Demons

30

Lo llevé directo a la enfermería. No iba a dejarlo ahí, en medio del comedor, con la sangre todavía fresca en la piel y la rabia a medio digerir.

La doctora estaba por marcharse. Tenía el bolso colgado al hombro y la llave en la mano, pero al vernos se detuvo sin pensarlo. Con rapidez nos explicó qué hacer, me dejó el botiquín sobre la camilla y se fue. No era grave, solo hacía falta desinfectar la herida.

Me quedé con Isaac y comencé a curarlo. Inicié por la mejilla, la que había recibido el golpe directo. Estaba enrojecida, inflamada. Se podía adivinar el dibujo de los nudillos que lo habían alcanzado sobre su piel.

—Perdón —murmuré, con el algodón empapado en alcohol entre los dedos, temblando apenas. Sabía muy bien que lo había hecho a propósito.

Él me miraba en silencio.

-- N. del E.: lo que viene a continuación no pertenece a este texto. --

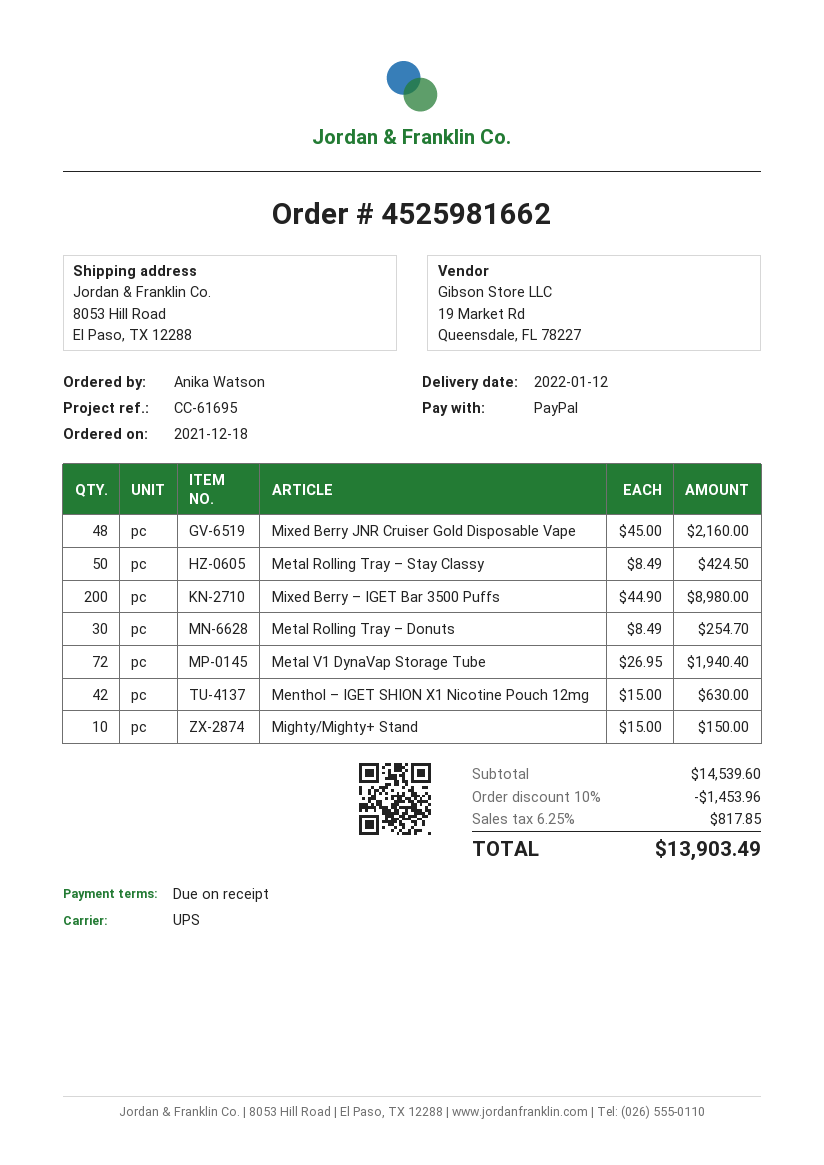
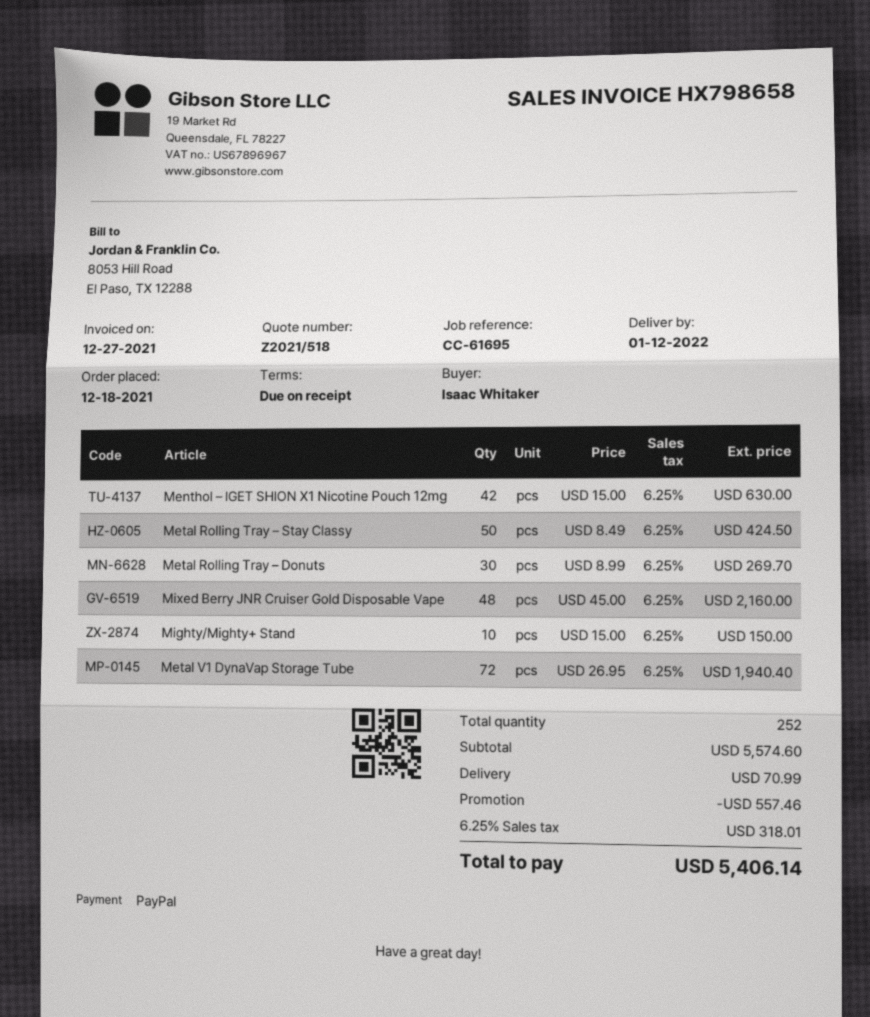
ordered by: Anika Watson -> Isaac Whitaker
Mixed Berry – IGET Bar 3500 Puffs: 200 x 44.90 = 8980.00 -> none
Metal Rolling Tray – Donuts: 30 x 8.49 = 254.70 -> 30 x 8.99 = 269.70
subtotal: 14539.60 -> 5574.60
discount: 1453.96 -> 557.46
shipping: none -> 70.99
tax: 6.25% = 817.85 -> 6.25% = 318.01
total: 13903.49 -> 5406.14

Ni un reproche, ni un gesto.
—Quise sentarme contigo, pero lo que pasó en las escaleras me hizo enojar más —confesé, bajando la mirada—. Y lo que te dije... no fue justo. Lo solté sin pensar. Lo juro.

Apliqué con cuidado una tira adhesiva en la mejilla. Luego mis ojos se posaron en su boca, tenía una pequeña herida en la comisura y sangraba aún.

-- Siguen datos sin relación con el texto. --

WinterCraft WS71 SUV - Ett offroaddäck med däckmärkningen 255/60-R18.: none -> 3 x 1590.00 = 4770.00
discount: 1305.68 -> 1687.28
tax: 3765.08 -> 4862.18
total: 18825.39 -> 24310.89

Tomé otro algodón, lo empapé con alcohol, y al intentar limpiarlo, se apartó un poco, instintivamente.

—No te muevas —le advertí, con firmeza pero sin dureza, sosteniendo el algodón en alto.

En ese momento, me sujetó de la cintura. No fue un movimiento brusco. Al contrario. Fue suave, como si buscara un ancla, algo que lo mantuviera ahí, presente, en calma.

Me detuve un segundo, solo para mirarlo. Y seguí.

—Listo —dije finalmente, esbozando una sonrisa pequeña mientras terminaba de colocarle el vendaje.

Hubo un momento en el que no dijimos nada. El silencio se estiró, hasta que él habló.

—Yo debí disculparme —dijo, con la voz algo baja.

—Entonces… olvidemos todo —le ofrecí, mirándolo a los ojos. Y en ese instante, deseé que fuera tan fácil como decirlo.

Justo entonces, un golpecito en la puerta rompió el momento.

La puerta se abrió con un leve chirrido.

—¿Interrumpo? —preguntó Harry, desde el marco, con una ceja alzada, apoyado despreocupadamente en el umbral.

—Sí —respondió Isaac, sin molestarse en mirarlo siquiera.

El ambiente se tensó de inmediato, como si una cuerda invisible se hubiera estirado entre los dos. Yo me quedé quieta, entre ambos, como si cada palabra dicha pudiera encender algo que apenas y conteníamos.

—Deberías agradecerle —le dije, seria—. Si no fuera por él, estarías en el suelo, inconsciente en medio del comedor.

Isaac apretó la mandíbula, pero no respondió de inmediato. Solo desvió la mirada, como si esas palabras lo tocaran más de lo que quería admitir.

—Te espero —dijo Harry, esbozando una media sonrisa.

—Ve a esperar sentado, Prescott —le soltó Isaac, con ese tono sarcástico, utilizándolo para ocultar su incomodidad.

Un silencio denso llenó la habitación. El tipo de silencio que no pide permiso para instalarse. Yo recogí lo que quedaba del botiquín, no porque lo necesitara, sino porque no sabía qué hacer con las manos.